Il filo rosso che lega Usa e Grecia si è cementato nell’accordo per l’utilizzo di 4 basi elleniche da parte di mezzi e uomini americani. Le due visite che il Segretario di Stato Mike Pompeo ha compiuto quest’anno in Grecia lo dimostrano ampiamente: sullo sfondo c’è il raddoppio della base som di Souda bay, a Creta, dove sono stati testati pochi giorni fa i sistemi missilistici anti aerei. La vulgata vuole che proprio Creta, in prospettiva, possa rappresentare per gli Stati Uniti una nuova Incirlik, qualora si dovesse materializzare il disimpegno Usa dalla base turca per questioni dettate dai rapporti deteriorati con il governo di Ankara.

Proprio le tensioni con la Turchia, nate per l’acquisto turco del sistema missilistico russo S-400, sarebbero alla base dell’acquisto ellenico: in Grecia infatti potrebbero andare i caccia non più indirizzati alla Turchia. Anche per questa ragione il recente programma di ammodernamento degli 84 F-16 Viper greci (con nuovi radar) è stato realizzato con l’obiettivo di essere propedeutico alla fornitura degli F-35 ad Atene.

MISSILI

L’ammodernamento militare greco non finisce qui. Lo Stato Maggiore dell’Esercito ha espresso interesse per i missili anticarro israeliani Spike NLOS: si tratta di un’arma multiuso e non solo anticarro, che può spostare gli equilibri a causa della sua lunga gittata. Una delle caratteristiche che lo rendono appetibile è la sua estrema versatilità in quanto può essere installato su qualsiasi tipo di piattaforma (terrestre, aerea e navale). Ciò significa che può essere montato anche sugli elicotteri Apache e utilizzato sia nella regione di Evros al confine greco-turco sia nelle isole dell’Egeo orientale, che necessitano di sistemi d’arma flessibili. Il missile è prodotto dall’azienda israeliana “Rafael”.

TENSIONI

Nel frattempo la flotta greca è in allerta in tutto l’Egeo, monitorando le mosse della nave da turca Oruc Reis a est di Rodi anche con sottomarini “invisibili”. In questa settimana si svolgerà un’altra esercitazione intorno a Creta, sia con fregate che con i caccia Mirage e gli aerei anti som. Inoltre almeno tre unità della flotta, due fregate e un dragamine, stanno prendendo parte alle missioni alleate come l’operazione Irini nel Mar Libico e la Unifil delle Nazioni Unite al largo del Libano mentre nel Mar Nero la Marina ha inviato un dragamine impegnata nell’operazione Nato SNMCMG2.

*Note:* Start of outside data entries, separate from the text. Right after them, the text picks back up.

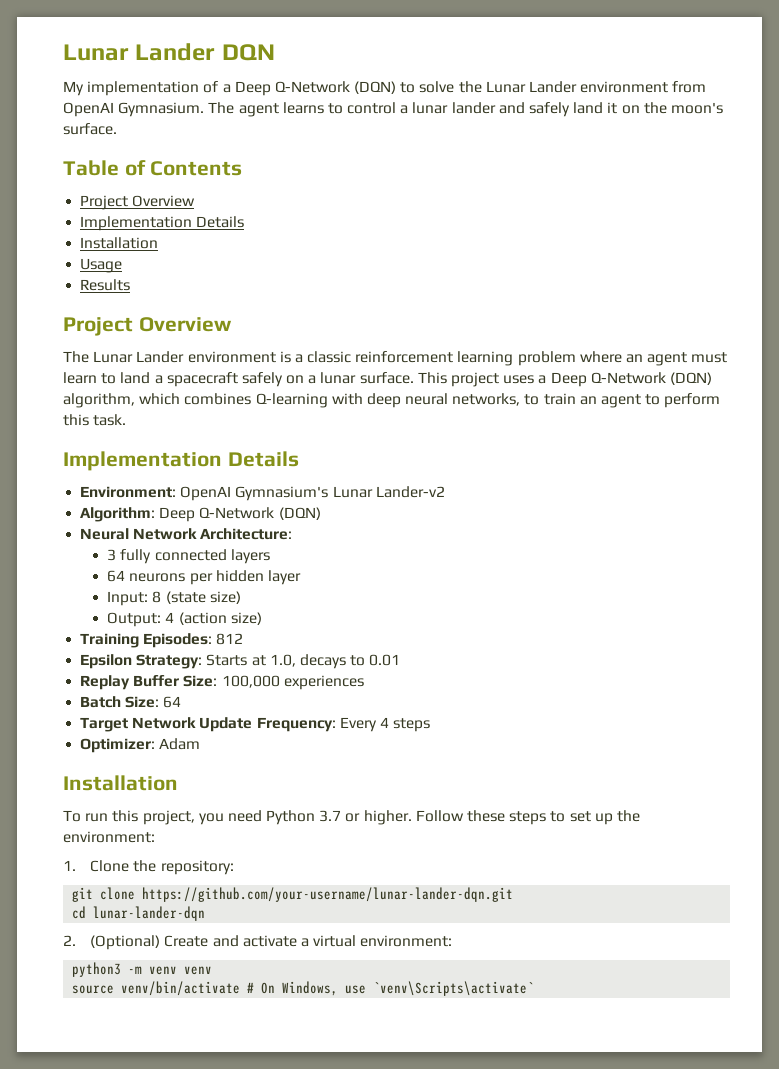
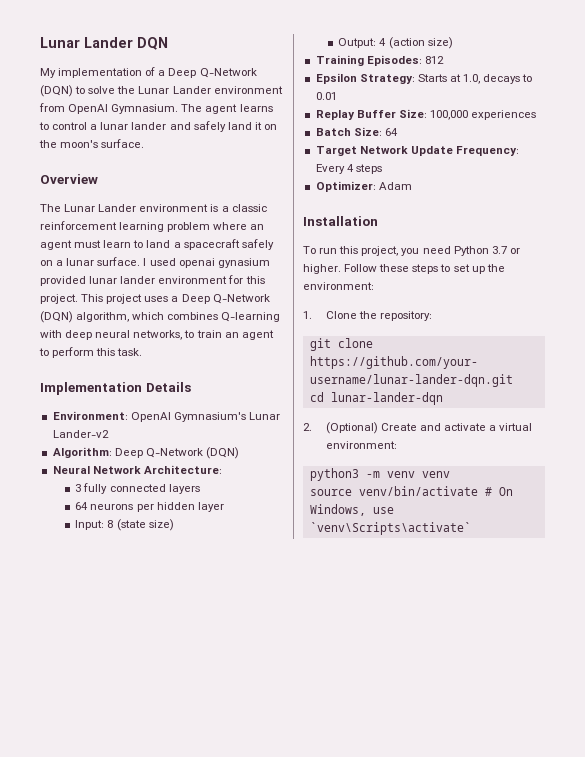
- Table of Contents
- Project Overview
- Implementation Details
- Installation
- Usage
- Results
- Project Overview
+ Overview
+ I used openai gynasium provided lunar lander environment for this project.

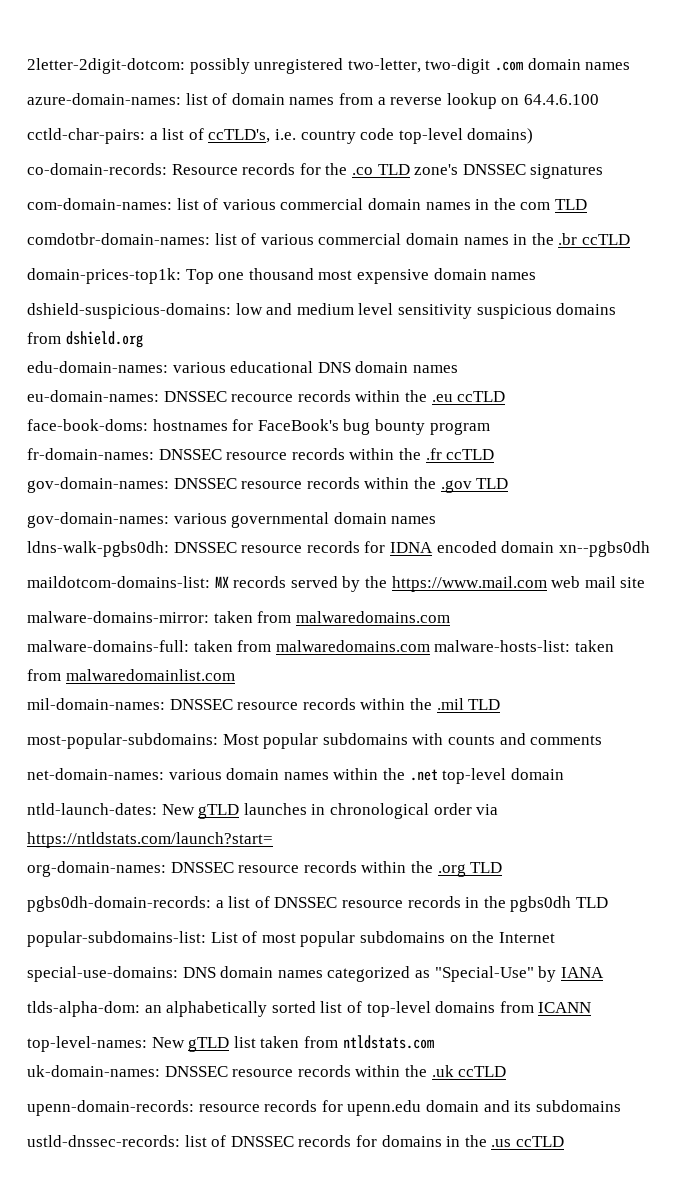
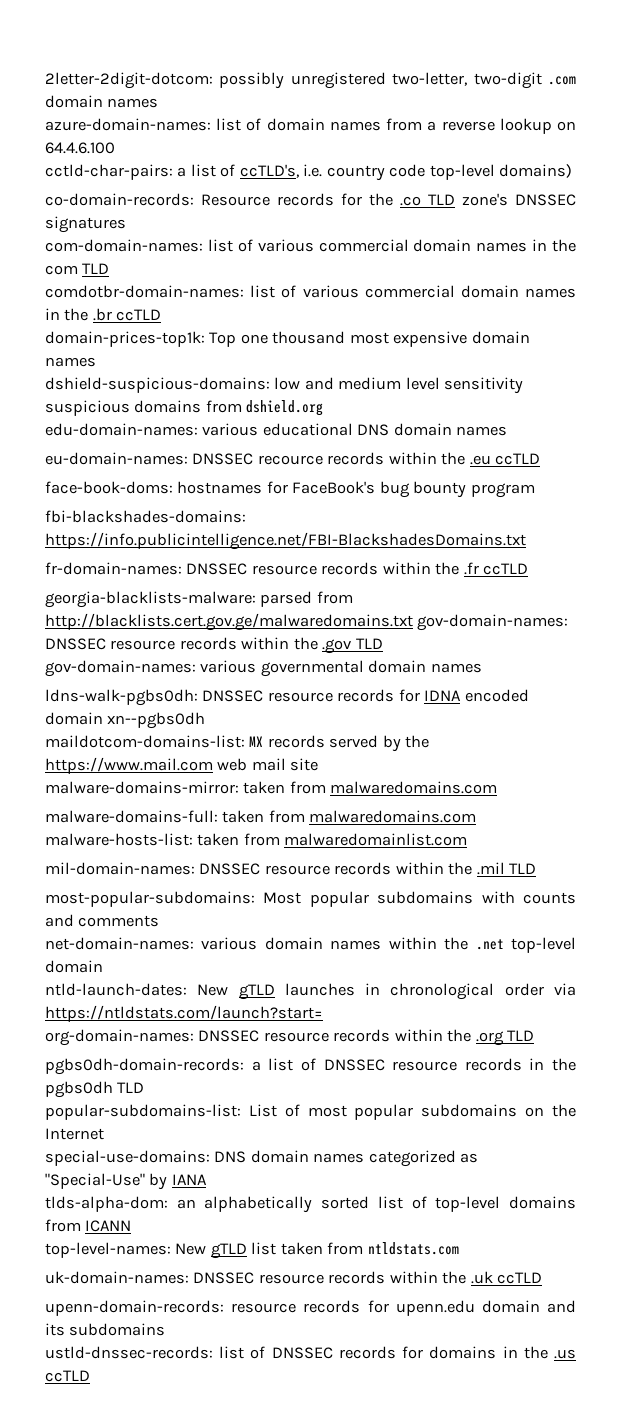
+ fbi-blackshades-domains: https://info.publicintelligence.net/FBI-BlackshadesDomains.txt
- gov-domain-names: DNSSEC resource records within the .gov TLD
+ georgia-blacklists-malware: parsed from http://blacklists.cert.gov.ge/malwaredomains.txt gov-domain-names: DNSSEC resource records within the .gov TLD

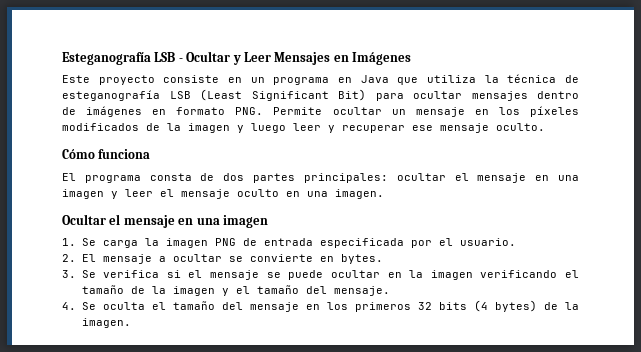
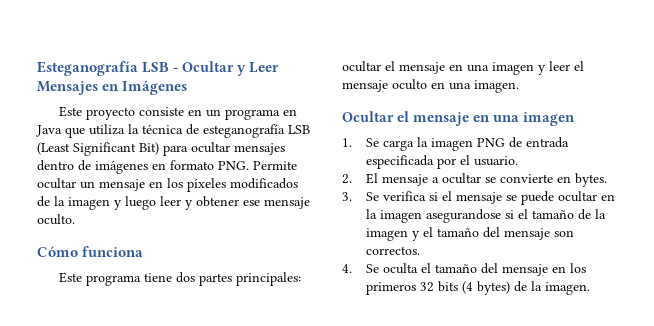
- Este proyecto consiste en un programa en Java que utiliza la técnica de esteganografía LSB (Least Significant Bit) para ocultar mensajes dentro de imágenes en formato PNG. Permite ocultar un mensaje en los píxeles modificados de la imagen y luego leer y recuperar ese mensaje oculto.
+ Este proyecto consiste en un programa en Java que utiliza la técnica de esteganografía LSB (Least Significant Bit) para ocultar mensajes dentro de imágenes en formato PNG. Permite ocultar un mensaje en los píxeles modificados de la imagen y luego leer y obtener ese mensaje oculto.
- El programa consta de dos partes principales: ocultar el mensaje en una imagen y leer el mensaje oculto en una imagen.
+ Este programa tiene dos partes principales: ocultar el mensaje en una imagen y leer el mensaje oculto en una imagen.
- 3. Se verifica si el mensaje se puede ocultar en la imagen verificando el tamaño de la imagen y el tamaño del mensaje.
+ 3. Se verifica si el mensaje se puede ocultar en la imagen asegurandose si el tamaño de la imagen y el tamaño del mensaje son correctos.

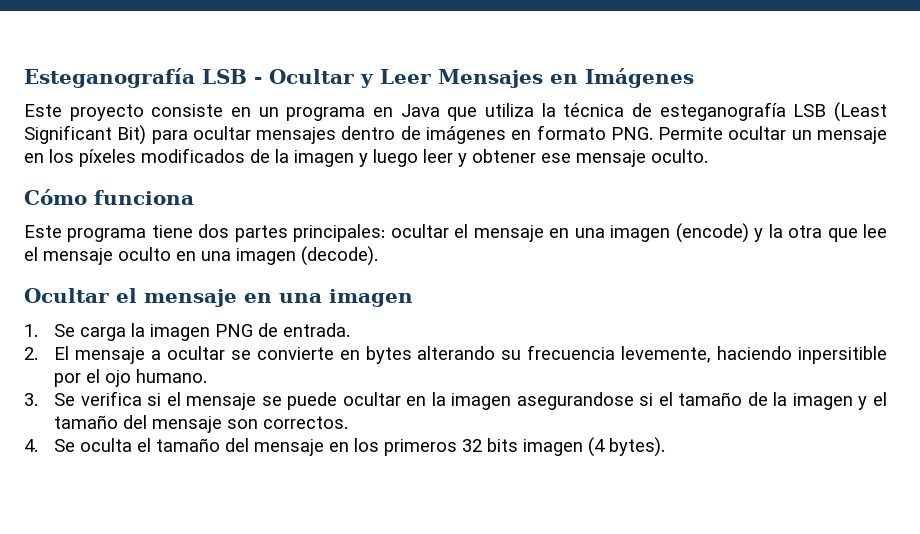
- Este programa tiene dos partes principales: ocultar el mensaje en una imagen y leer el mensaje oculto en una imagen.
+ Este programa tiene dos partes principales: ocultar el mensaje en una imagen (encode) y la otra que lee el mensaje oculto en una imagen (decode).
- 1. Se carga la imagen PNG de entrada especificada por el usuario.
+ 1. Se carga la imagen PNG de entrada.
- 2. El mensaje a ocultar se convierte en bytes.
+ 2. El mensaje a ocultar se convierte en bytes alterando su frecuencia levemente, haciendo inpersitible por el ojo humano.
- 4. Se oculta el tamaño del mensaje en los primeros 32 bits (4 bytes) de la imagen.
+ 4. Se oculta el tamaño del mensaje en los primeros 32 bits imagen (4 bytes).

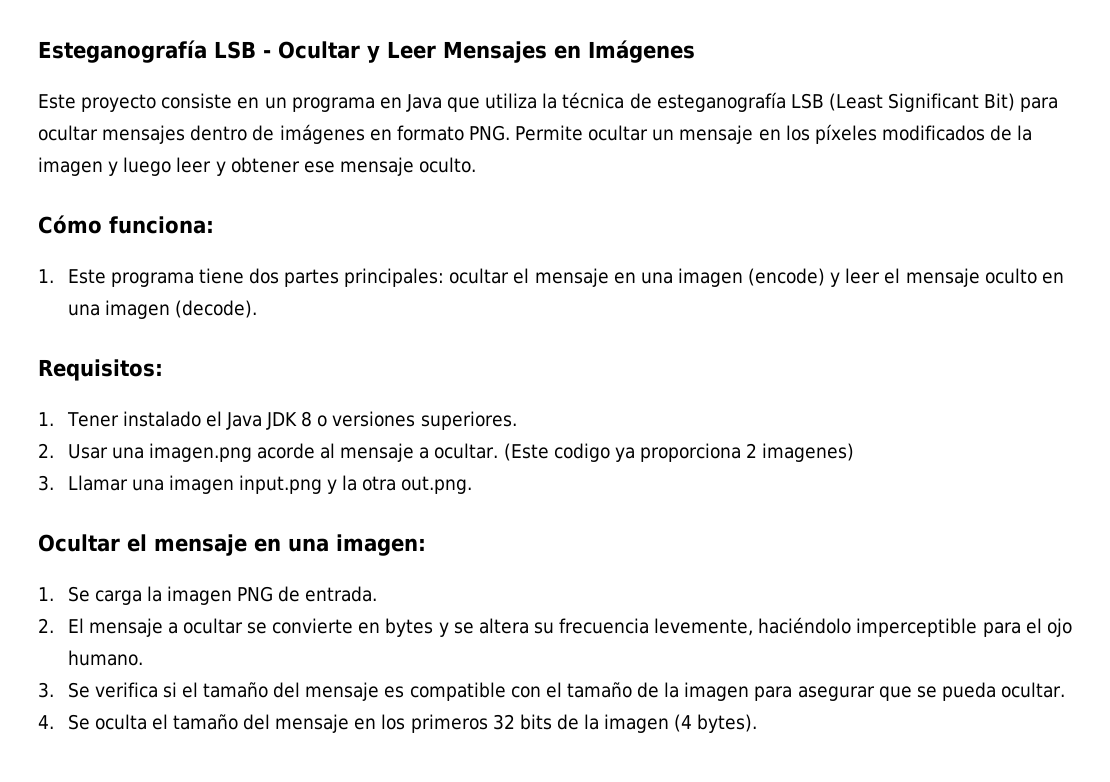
- Cómo funciona
- Este programa tiene dos partes principales: ocultar el mensaje en una imagen (encode) y la otra que lee el mensaje oculto en una imagen (decode).
+ Cómo funciona:
+ 1. Este programa tiene dos partes principales: ocultar el mensaje en una imagen (encode) y leer el mensaje oculto en una imagen (decode).
+ Requisitos:
+ 1. Tener instalado el Java JDK 8 o versiones superiores.
+ 2. Usar una imagen.png acorde al mensaje a ocultar. (Este codigo ya proporciona 2 imagenes)
+ 3. Llamar una imagen input.png y la otra out.png.
- Ocultar el mensaje en una imagen
+ Ocultar el mensaje en una imagen:
- 2. El mensaje a ocultar se convierte en bytes alterando su frecuencia levemente, haciendo inpersitible por el ojo humano.
+ 2. El mensaje a ocultar se convierte en bytes y se altera su frecuencia levemente, haciéndolo imperceptible para el ojo humano.
- 3. Se verifica si el mensaje se puede ocultar en la imagen asegurandose si el tamaño de la imagen y el tamaño del mensaje son correctos.
+ 3. Se verifica si el tamaño del mensaje es compatible con el tamaño de la imagen para asegurar que se pueda ocultar.
- 4. Se oculta el tamaño del mensaje en los primeros 32 bits imagen (4 bytes).
+ 4. Se oculta el tamaño del mensaje en los primeros 32 bits de la imagen (4 bytes).

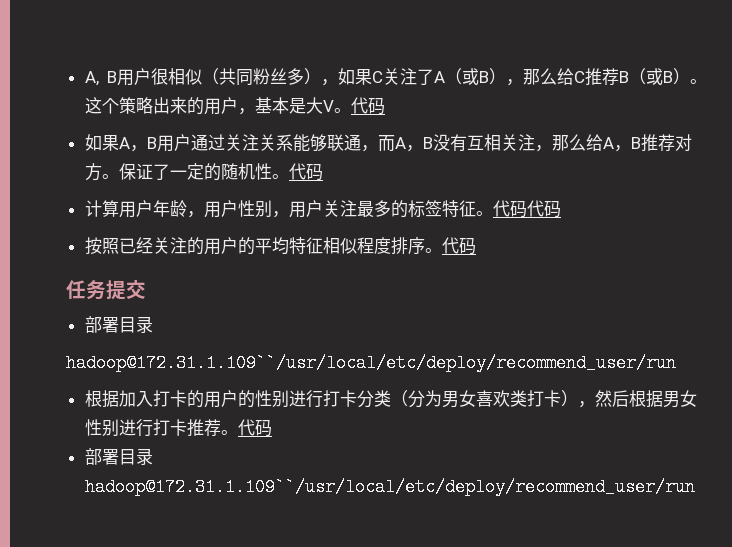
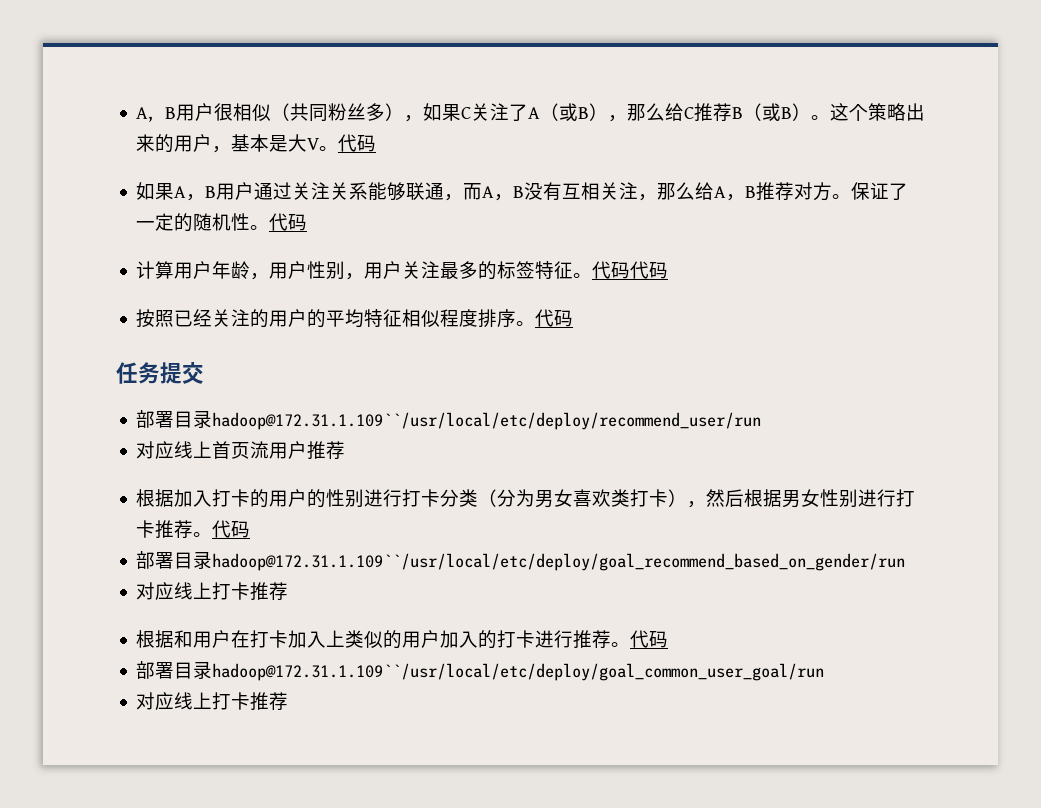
  任务提交
- 部署目录
- hadoop@172.31.1.109``/usr/local/etc/deploy/recommend_user/run
+ 部署目录hadoop@172.31.1.109``/usr/local/etc/deploy/recommend_user/run
+ 对应线上首页流用户推荐
- 部署目录hadoop@172.31.1.109``/usr/local/etc/deploy/recommend_user/run
+ 部署目录hadoop@172.31.1.109``/usr/local/etc/deploy/goal_recommend_based_on_gender/run
+ 对应线上打卡推荐
+ 根据和用户在打卡加入上类似的用户加入的打卡进行推荐。代码
+ 部署目录hadoop@172.31.1.109``/usr/local/etc/deploy/goal_common_user_goal/run
+ 对应线上打卡推荐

Le tensioni con Ankara però non cessano: a 24 ore dalle provocatoria visita di Erdogan nella parte di Cipro occupata, un quotidiano turco titola: “La Tracia occidentale può diventare come il Nagorno-Karabakh”, facendo aleggiare l’ipotesi che la vittoria degli azeri sugli armeni nel Nagorno-Karabakh possa replicare quello schema anche altrove, come appunto nella regione ellenica della Tracia. Anche di questo si discuterà giovedì prossimo nel vertice Ue.

A proposito di Bruxelles, la plenaria del Parlamento europeo ha recepito un emendamento presentato dall’eurodeputato socialista greco Nikos Androulakis per sospendere i finanziamenti Ue alle autorità turche. Nello specifico verranno consentiti fondi europei solo per le ONG turche che promuovono i diritti umani e non alle autorità turche ufficiali direttamente connessi al governo.

Nel quinquennio 2014-2018 la Turchia ha ricevuto un totale di circa 3,6 miliardi di euro, una somma che è diminuita nel 2019 e nel 2020 quando Ankara ha ricevuto solo 160 milioni di euro.